WHAT IS NEEDED —
Data follows below. Repeat exactly the lines between the line holding "DE FECHA LÍMITE" and the line holding "flex-direction: none ->", inclusive, and nothing more; drop pictures.

RECORDED INFORMATION —
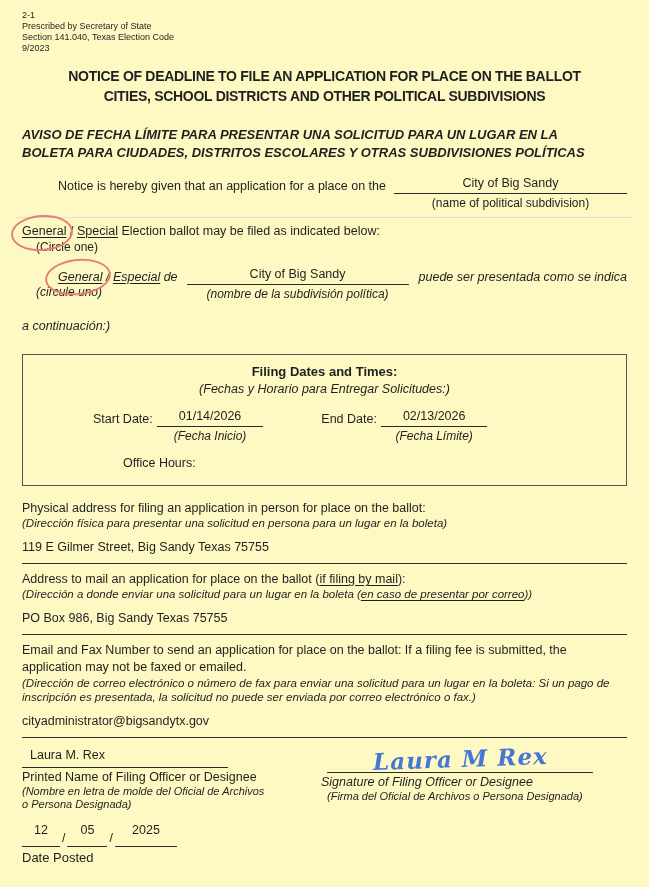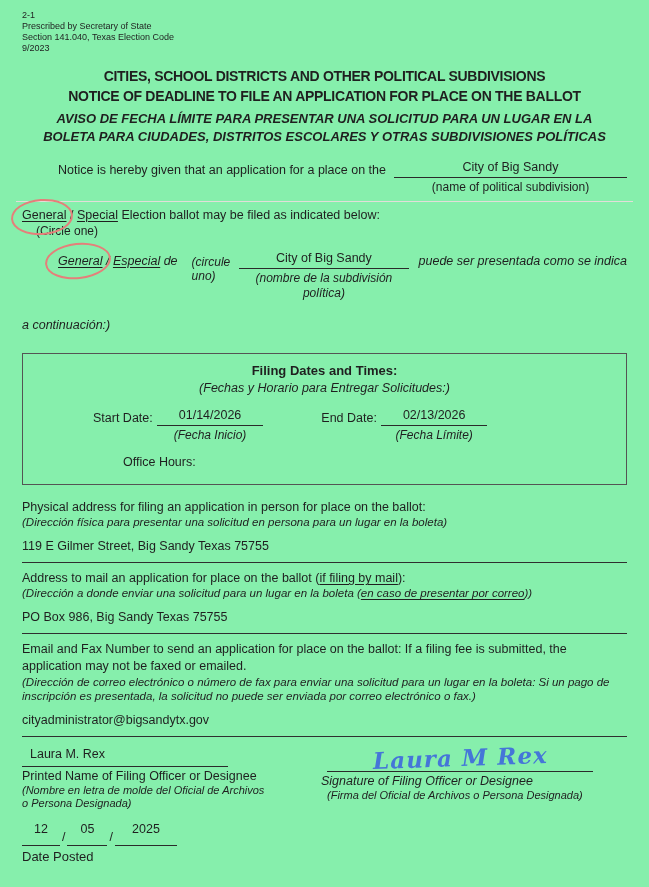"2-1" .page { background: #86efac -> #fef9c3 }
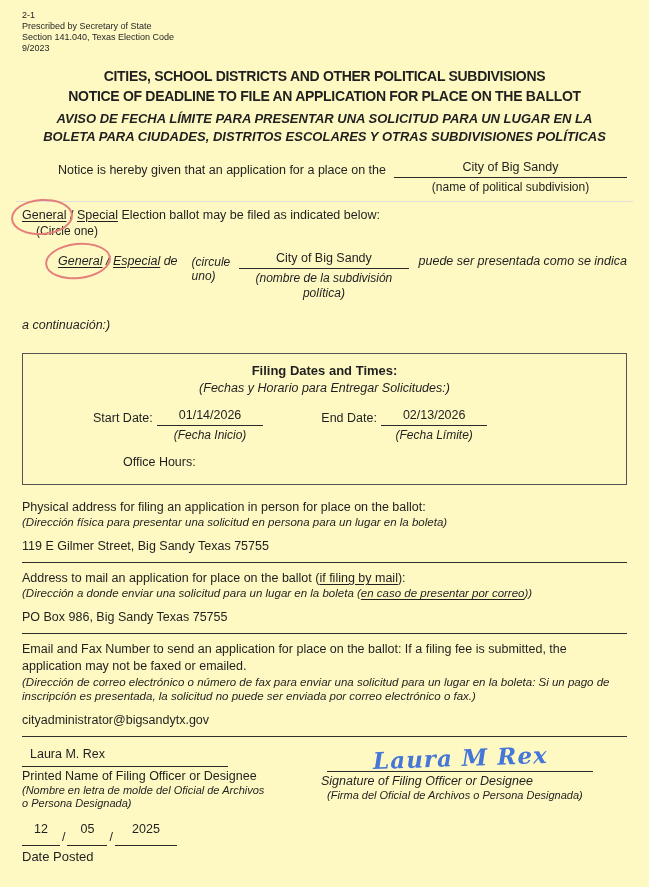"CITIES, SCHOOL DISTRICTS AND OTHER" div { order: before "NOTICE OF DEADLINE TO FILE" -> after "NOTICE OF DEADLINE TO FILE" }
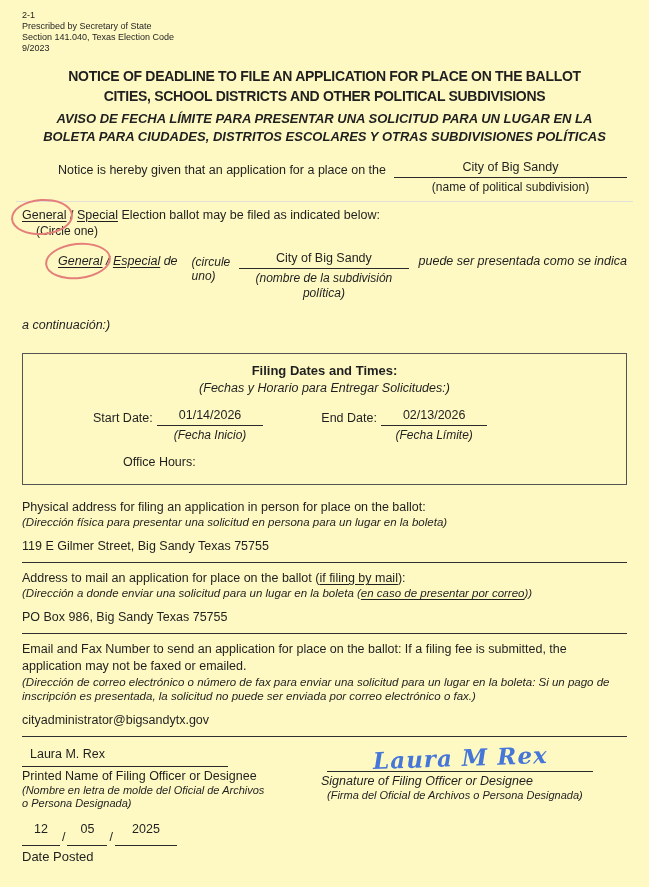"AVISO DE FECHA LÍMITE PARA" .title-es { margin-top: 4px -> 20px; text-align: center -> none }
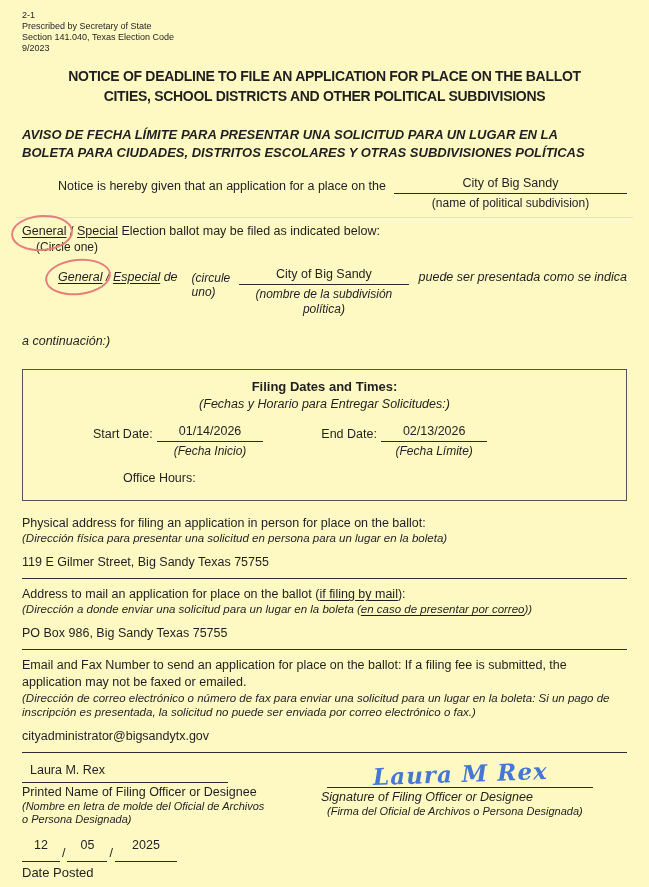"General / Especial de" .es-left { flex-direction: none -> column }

---

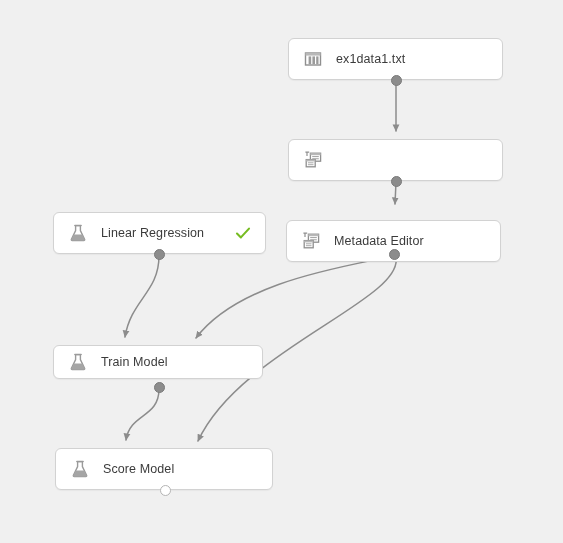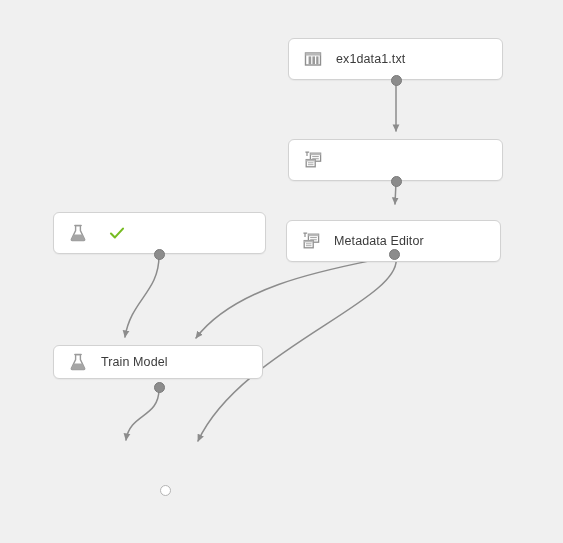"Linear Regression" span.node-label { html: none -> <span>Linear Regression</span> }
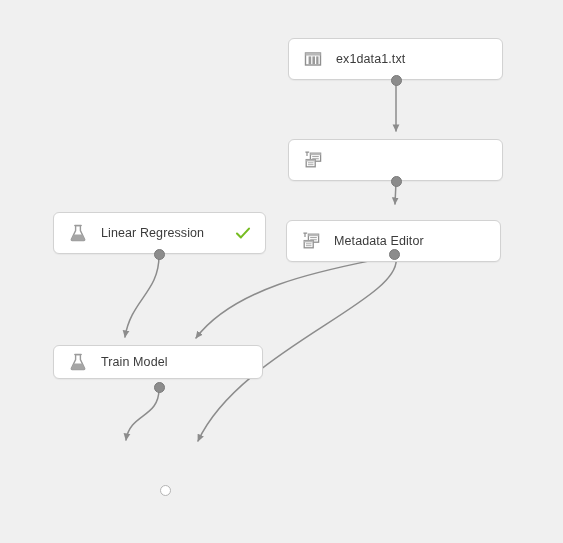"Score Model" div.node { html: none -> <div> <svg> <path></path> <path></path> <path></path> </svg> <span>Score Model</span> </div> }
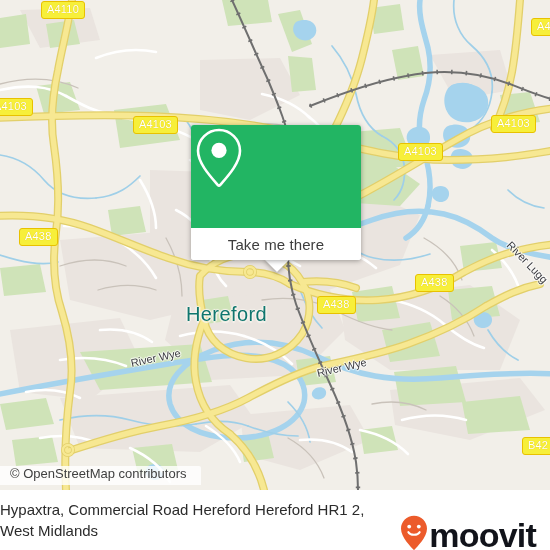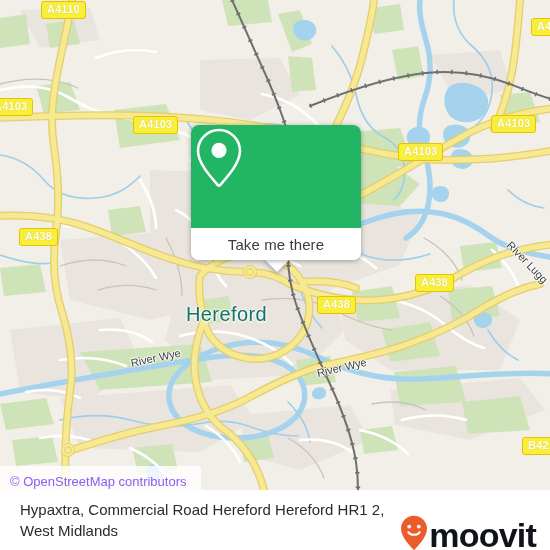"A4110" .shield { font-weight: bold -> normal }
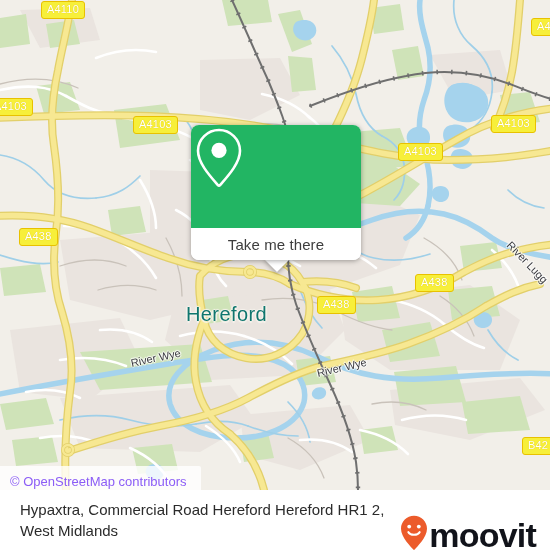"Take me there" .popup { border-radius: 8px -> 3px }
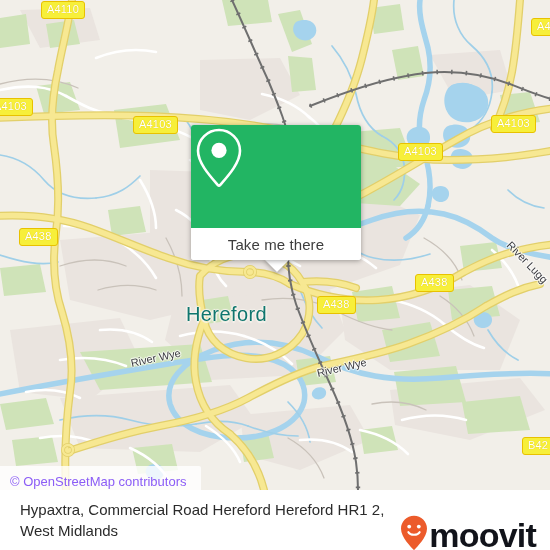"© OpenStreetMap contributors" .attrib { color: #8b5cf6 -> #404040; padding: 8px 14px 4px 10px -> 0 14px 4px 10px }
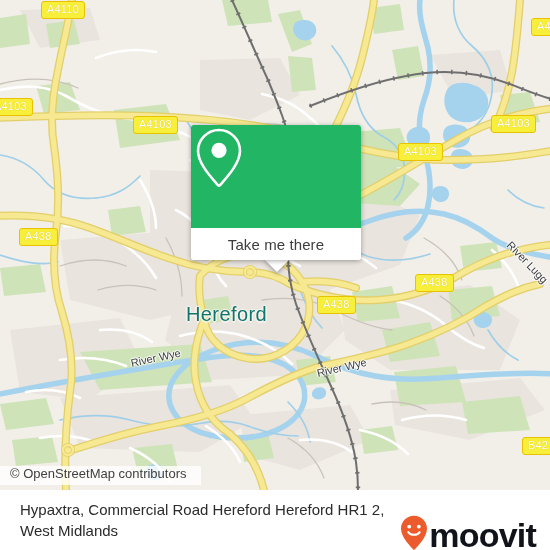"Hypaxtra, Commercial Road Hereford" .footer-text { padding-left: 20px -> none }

ANSWER TO THIS EXERCISE —
"AVISO DE FECHA LÍMITE PARA" .title-es { margin-top: 4px -> 20px; text-align: center -> none }
"General / Especial de" .es-left { flex-direction: none -> column }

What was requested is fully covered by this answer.